Submit Your Article Forum Rules

Results 1 to 6 of 6

Thread: index a page but not its session duplicates

  1. #1
    Administrator weegillis's Avatar
    Join Date
    Oct 2003
    Posts
    5,788

    Question index a page but not its session duplicates

    Code:
    Disallow: /courses/register.php?
    Disallow: /courses/reserve.php?
    Allow: /courses/register.php
    Allow: /courses/reserve.php
    Is this set of directives doing what it is supposed to? Will all the bots interpret it the same way?

    The obvious "Disallow: / * ?" will not work because then all the urls containing a session id will be disallowed, which we don't want.

    The above two pages are the only ones with duplicate content issues (title, etc.). The session id is matched to a table and made the SELECTED item in a pull down menu. It is also passed to the Submitted page on confirmation of submission.

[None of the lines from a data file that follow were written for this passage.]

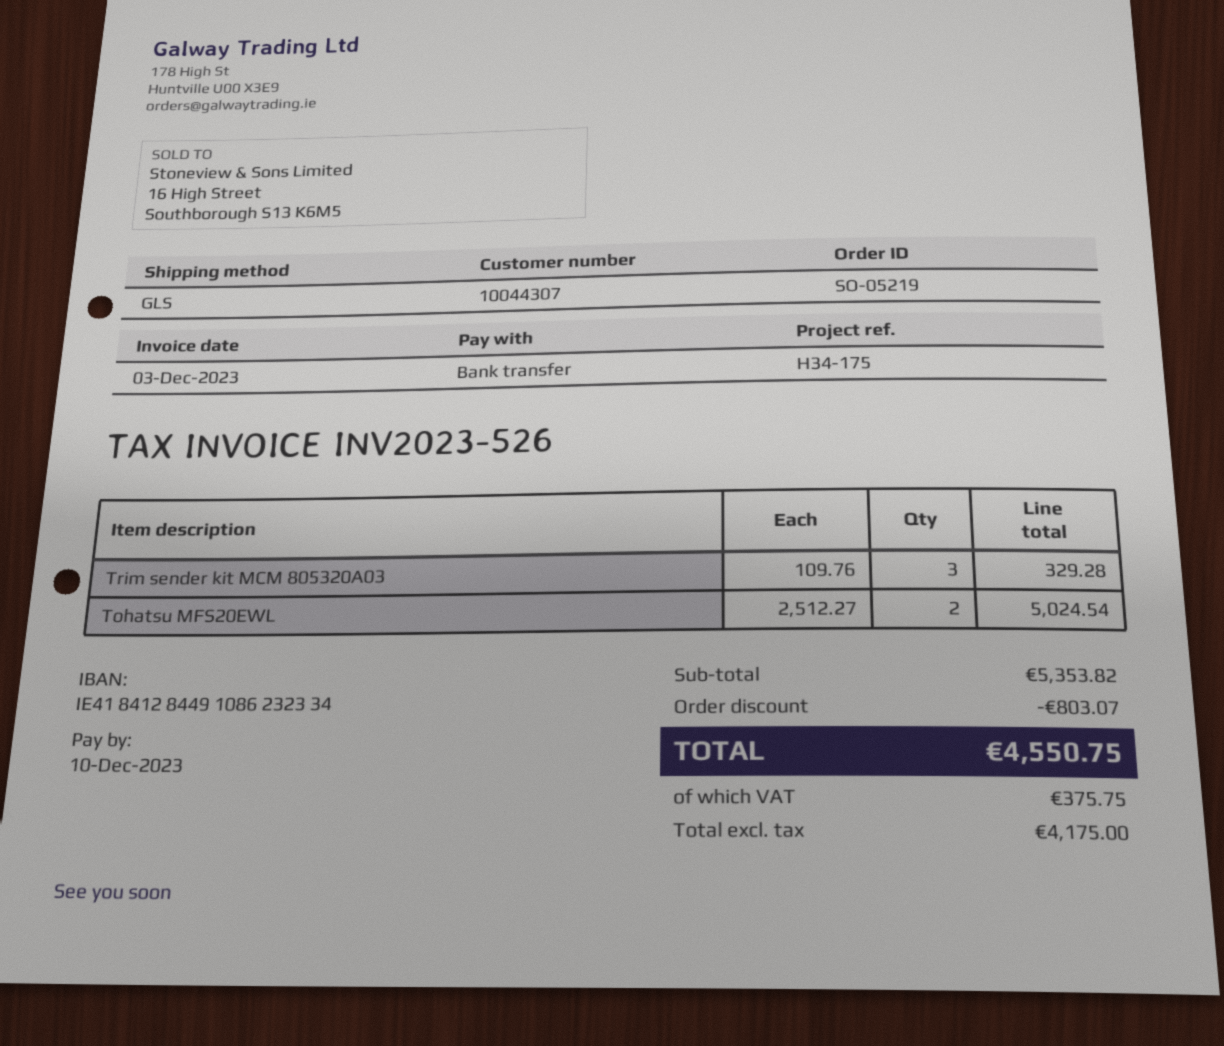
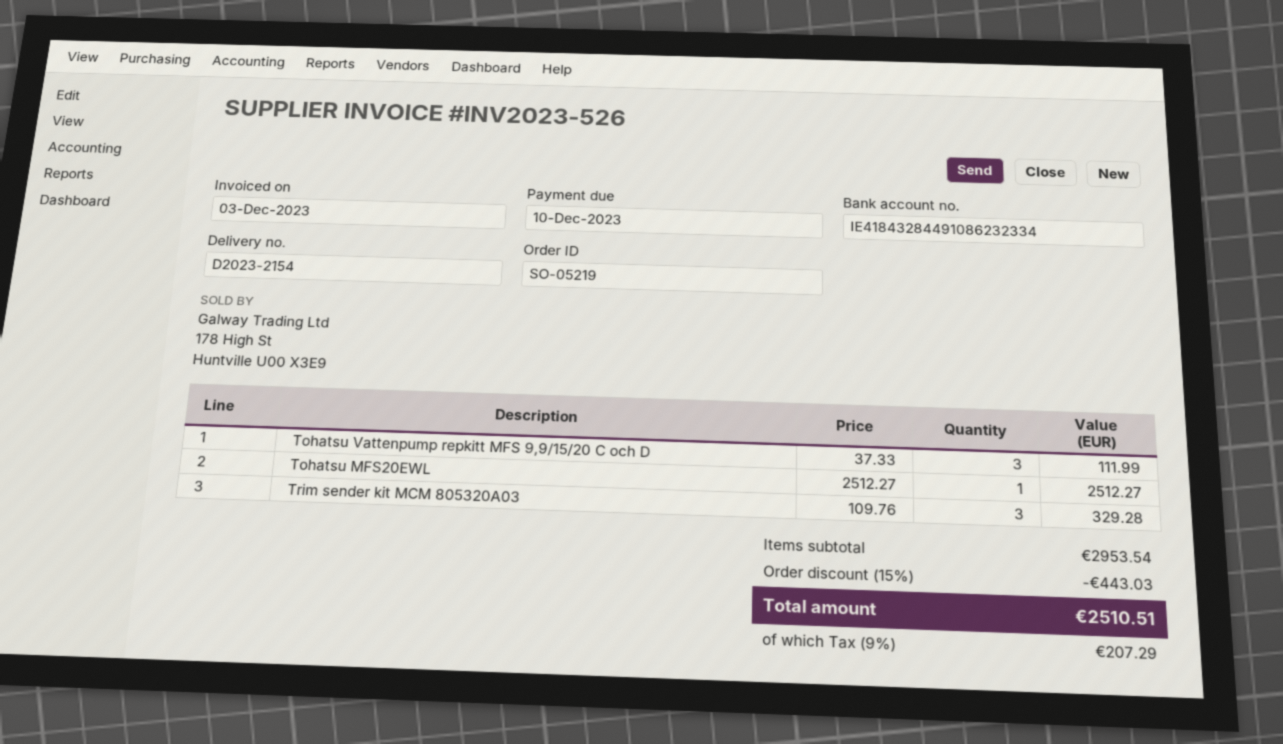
bank account: IE41841284491086232334 -> IE41843284491086232334
Tohatsu MFS20EWL: 2 x 2512.27 = 5024.54 -> 1 x 2512.27 = 2512.27
Tohatsu Vattenpump repkitt MFS 9,9/15/20 C och D: none -> 3 x 37.33 = 111.99
subtotal: 5353.82 -> 2953.54
discount: 803.07 -> 443.03
tax: 375.75 -> 207.29
total: 4550.75 -> 2510.51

    We do want the Register and Reserve pages indexed, just not the individual sessions. This is further complicated by the fact that there are other pages in the same directory that are totally dependent on session ids. We want all of them to be indexed.

  2. #2
    WebProWorld MVP wige's Avatar
    Join Date
    Jun 2006
    Posts
    3,138

    Re: index a page but not its session duplicates

    The method you have should work, although you don't specifically need the allow lines. You have two additional options as well. You could dynamically add the canonical tag, or add a meta noindex tag if a session id is present in the page.
    The best way to learn anything, is to question everything.
    WigeDev - Freelance web and software development

  3. #3
    Administrator weegillis's Avatar
    Join Date
    Oct 2003
    Posts
    5,788

    Re: index a page but not its session duplicates

    Am I correct in surmising from your comment that a url without a '?' will be ignored?

    I have included a rel="nofollow" attribute in the dynamic generated referring link. I'm hoping that if these pages (sessions) have been indexed in the past six months, that they would eventually fall off the radar with this addition to robots.txt.

    Is this the canonical approach to which you have referred?
    HTML Code:
    <link rel="canonical" href="http://www.example.com/courses/register.php" />
    <link rel="canonical" href="http://www.example.com/courses/reserve.php" />
    Now the 'dumb and dumber' question: Which page should this tag go into? The target page(s) or the dynamic page referring to it (them)?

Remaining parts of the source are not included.